Saint Monica
Mother of Saint Augustine (333 - 387)
Memorial: August 27 (formerly May 4)
Also known as: Monica of Hippo, Monnica
Saint Monica was born in 333 of Christian parents in Tagaste, North Africa, some forty miles from the port city of Hippo, in the department of Constantine. Her parents brought her up as Christian and married her to an older, pagan man named Patricius. They had two sons, Augustine and Navigius, and one daughter, Perpetua. Patricius was a man of violent temper and their home could scarcely have been a happy one. Monica endured his outbursts with the utmost patience, although he was critical of Christians and their practices. She prayed for 30 years for the conversion of her pagan husband. Her example and prayer finally paid off, as her husband converted to the faith, a year before his death, which occurred when Augustine was seventeen. When Patricius died, Monica resolved not to marry again and joined Augustine in Italy.
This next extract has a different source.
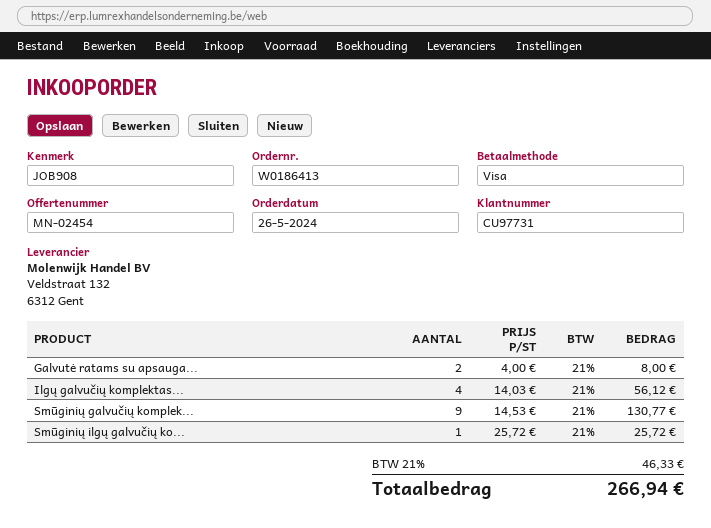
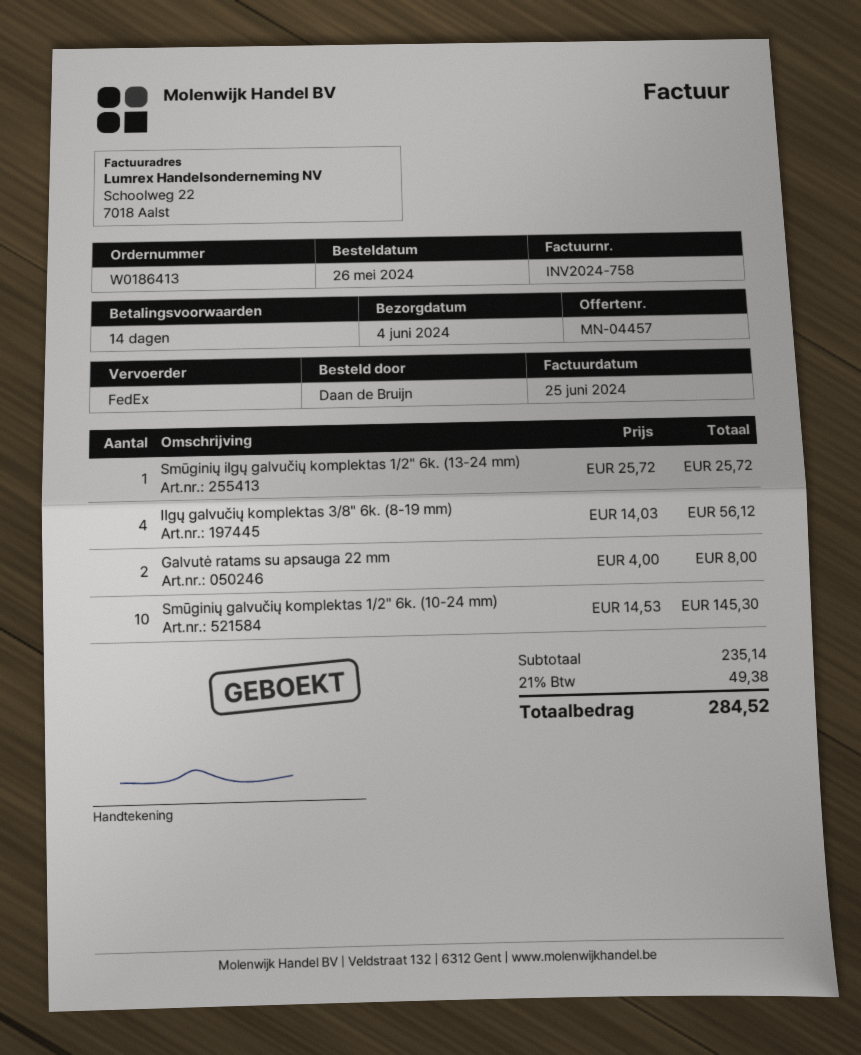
quote number: MN-02454 -> MN-04457
Smūginių galvučių komplek...: 9 x 14.53 = 130.77 -> 10 x 14.53 = 145.30
tax: 21% = 46.33 -> 21% = 49.38
total: 266.94 -> 284.52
Augustine was one of the most intelligent men who ever lived and though he had been brought up a Christian, his sins of impurity and his pride darkened his mind so much, that he could not see or understand the Divine Truth anymore. He lived with his mistress and subscribed to Manichaeism. Saint Monica sent Augustine to a bishop to be convinced of his errors. The bishop, however, was unable to prevail, and he advised Saint Monica simply to continue to pray for her son. He told her: "It is impossible that the son of so many tears should perish". Monica then prayed for the conversion of her son, Augustine.
In Milan Monica found Saint Ambrose and through him she ultimately had the joy of seeing Augustine yield, after seventeen years of resistance. Mother and son spent six months of true peace at Cassiacum, after which time Augustine was baptized in the church of Saint John the Baptist at Milan, at the age of 28, on Easter Eve in 387. When she was fifty-six, she died in Ostia, near Rome, in 387. So before her death Monica had the great job of knowing that Augustine had returned to God and that her daughter Perpetua had become a nun.
In 391, Augustine was reluctantly ordained as a priest by the congregation of Hippo Regius - a not uncommon practice in Northern Africa - in 395 he was made Bishop, and he died August 430 in Hippo.
Monica is a Saint, who is especially revered by mothers because of her tireless prayers for the conversion of her wayward son, Augustine. Saint Monica's relics are enshrined at Saint Augustine's Church in Rome near the Piazza Navona; other relics are at Arrouaise (Benedictines, Bentley, Delaney, S. Delany, White).
Canonization:
Saint Monica died in the late fourth century. At that time, saints were proclaimed by common acclamation of the Catholic people, as ratified by their local bishop. Rome did not have a big part to play in beatifications or canonizations until the eleventh century. I don't know if Pope Saint Siricius (384-399) beatified or canonized Saint Monica. Later popes certainly accepted her canonization as a fact. In the early centuries, canonization was much more informal and a kind of general, grassroots recognition by the Catholic population that a person was holy and a model for Christian living.
Patron Saint:
Saint Monica is the patron saint of married women, abuse victims, alcoholics, alcoholism, difficult marriages, disappointing children, homemakers, housewives, married women, mothers, victims of adultery, victims of unfaithfulness, victims of verbal abuse, widows, and wives .
Prayer to Saint Monica
Exemplary Mother of the great Augustine,
you perseveringly pursued your wayward son
not with wild threats but with prayerful cries to heaven.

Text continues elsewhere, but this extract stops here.